Quanto alle terapie intralesionali, anche in questo caso la letteratura scientifica non mostra accordi sull’efficacia dei farmaci utilizzati, non essendo disponibili molti trial clinici randomizzati e controllati. Tra di essi, verapamil, corticosteroidi, interferone e acido ialuronico sono quelli maggiormente utilizzati.
Va precisato come tutte queste terapie, che dovrebbero avere un effetto antiinfiammatorio riducendo il dolore e ostacolando i fenomeni fibrotici che portano alla formazione della placca, siano proposte fuori indicazione in quanto la loro efficacia nel trattamento dell’IPP non è mai stata pienamente riconosciuta.
Recentemente, è stato approvato l’utilizzo intralesionale delle Collagenasi di Clostridium Histolyticum. Si tratta di una collagenasi, cioè di un enzima in grado di digerire il tessuto fibroso quando iniettato direttamente nella placca. Tale meccanismo d’azione, associato a procedura di trazioni peniene porterebbe ad un “ammorbidimento” della placca con una riduzione dell’incurvamento. Il trattamento con collagenasi, che è l’unico farmaco approvato ufficialmente per il trattamento non chirurgico dell’IPP stabilizzata, può determinare un effetto favorevole sulla placca e sull’incurvamento riducendo il ricorso ad un intervento chirurgico.
In alternativa alla terapia medica, le terapie fisiche rappresentano semplici metodiche non invasive nel trattamento dei sintomi dell’IPP.

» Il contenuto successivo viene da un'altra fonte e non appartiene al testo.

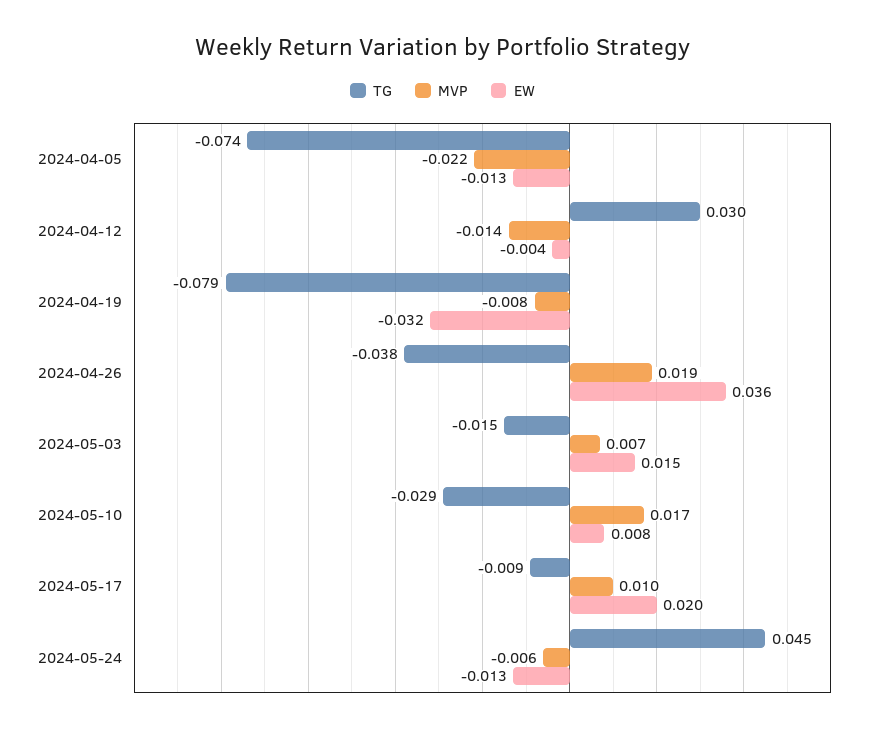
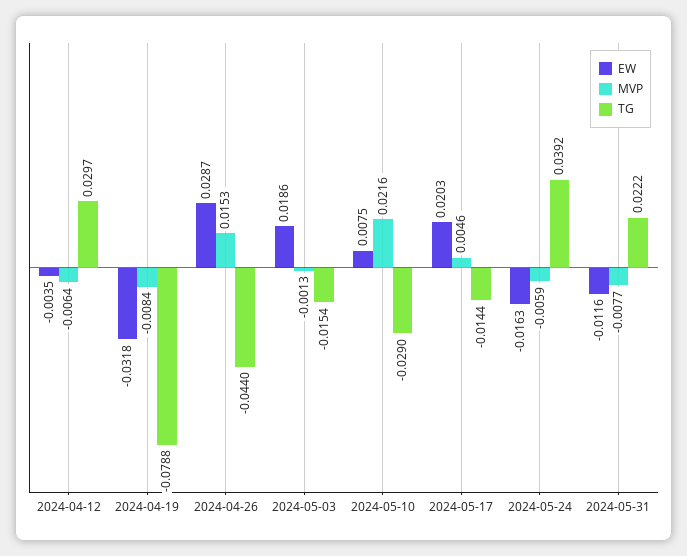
TG, 2024-04-05: -0.074 -> none
MVP, 2024-04-05: -0.022 -> none
EW, 2024-04-05: -0.013 -> none
MVP, 2024-04-12: -0.014 -> -0.0064
TG, 2024-04-26: -0.038 -> -0.044
MVP, 2024-04-26: 0.019 -> 0.0153
EW, 2024-04-26: 0.036 -> 0.0287
MVP, 2024-05-03: 0.007 -> -0.0013
EW, 2024-05-03: 0.015 -> 0.0186
MVP, 2024-05-10: 0.017 -> 0.0216
TG, 2024-05-17: -0.009 -> -0.0144
MVP, 2024-05-17: 0.01 -> 0.0046
TG, 2024-05-24: 0.045 -> 0.0392
EW, 2024-05-24: -0.013 -> -0.0163
EW, 2024-05-31: none -> -0.0116
MVP, 2024-05-31: none -> -0.0077
TG, 2024-05-31: none -> 0.0222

In questo gruppo, quelli maggiormente utilizzati già in passato sono la ionoforesi, la radioterapia e le onde d’urto. Altre opzioni, di più recente proposta, sono rappresentate dalle trazioni peniene, mediante estensori o vacuum device, spesso usati in combinazione con altri trattamenti.

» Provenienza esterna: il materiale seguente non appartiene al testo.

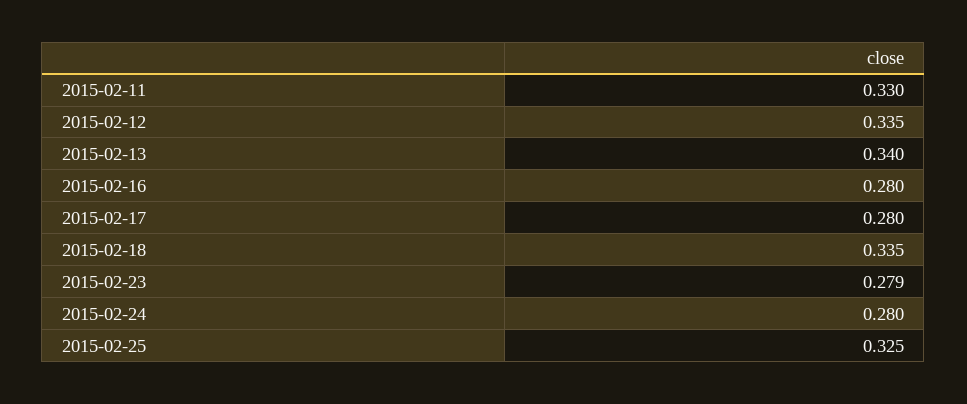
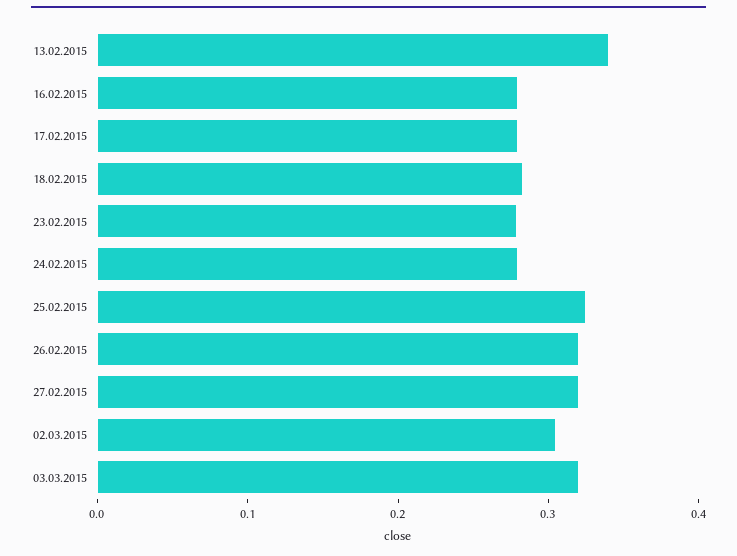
2015-02-11: 0.33 -> none
2015-02-12: 0.335 -> none
2015-02-18: 0.335 -> 0.28
26.02.2015: none -> 0.32
27.02.2015: none -> 0.32
02.03.2015: none -> 0.3
03.03.2015: none -> 0.32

Il ricorso alla terapia chirurgica è indicato quando la disfunzione erettile e/o l’ incurvamento penieno siano tali da precludere l’attività sessuale coitale.

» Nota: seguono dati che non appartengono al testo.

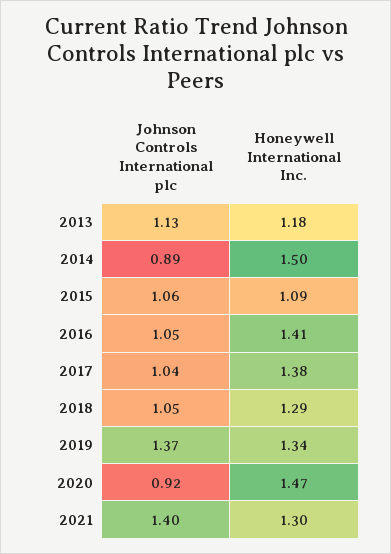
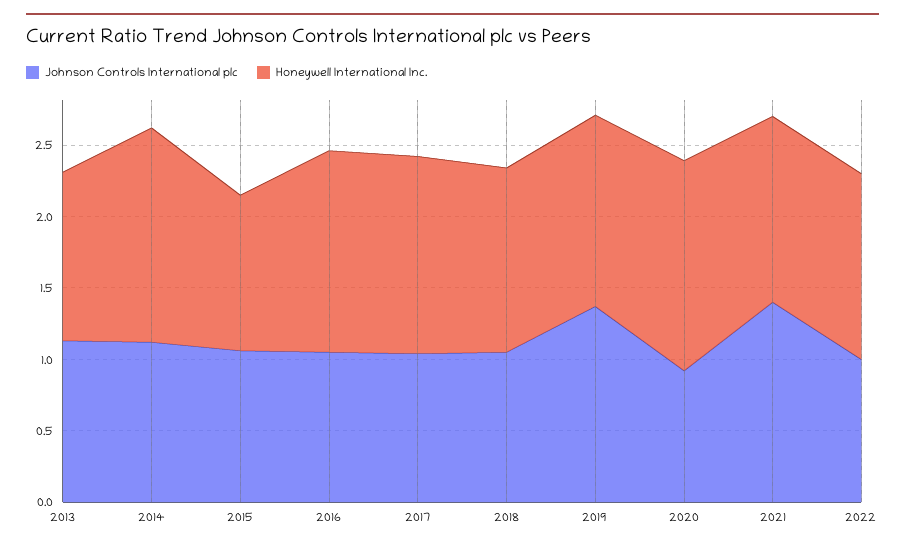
Johnson Controls International plc, 2014: 0.89 -> 1.1
Johnson Controls International plc, 2022: none -> 1
Honeywell International Inc., 2022: none -> 1.3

Le tecniche chirurgiche possono essere divise in queste categorie:
La terapia chirurgica, per quanto risolutiva, è spesso gravata da complicanze di cui il paziente deve essere sempre ben informato. A seconda della tecnica utilizzata, possono insorgere l’accorciamento del pene, la perdita di sensibilità del glande (generalmente transitoria), perdita parziale della capacità erettile e incurvamento residuo per retrazione cicatriziale del patch (specialmente per chirurgia di placca senza protesi) e l’infezione della protesi.
CONCLUSIONI
Dalla disamina delle varie opzioni terapeutiche risulta evidente come le strategie di tipo medico, pur presentando il vantaggio della bassa incidenza di effetti collaterali e complicanze, risultano poco efficaci; viceversa le terapie chirurgiche risultano più efficaci, ma non scevre da complicanze.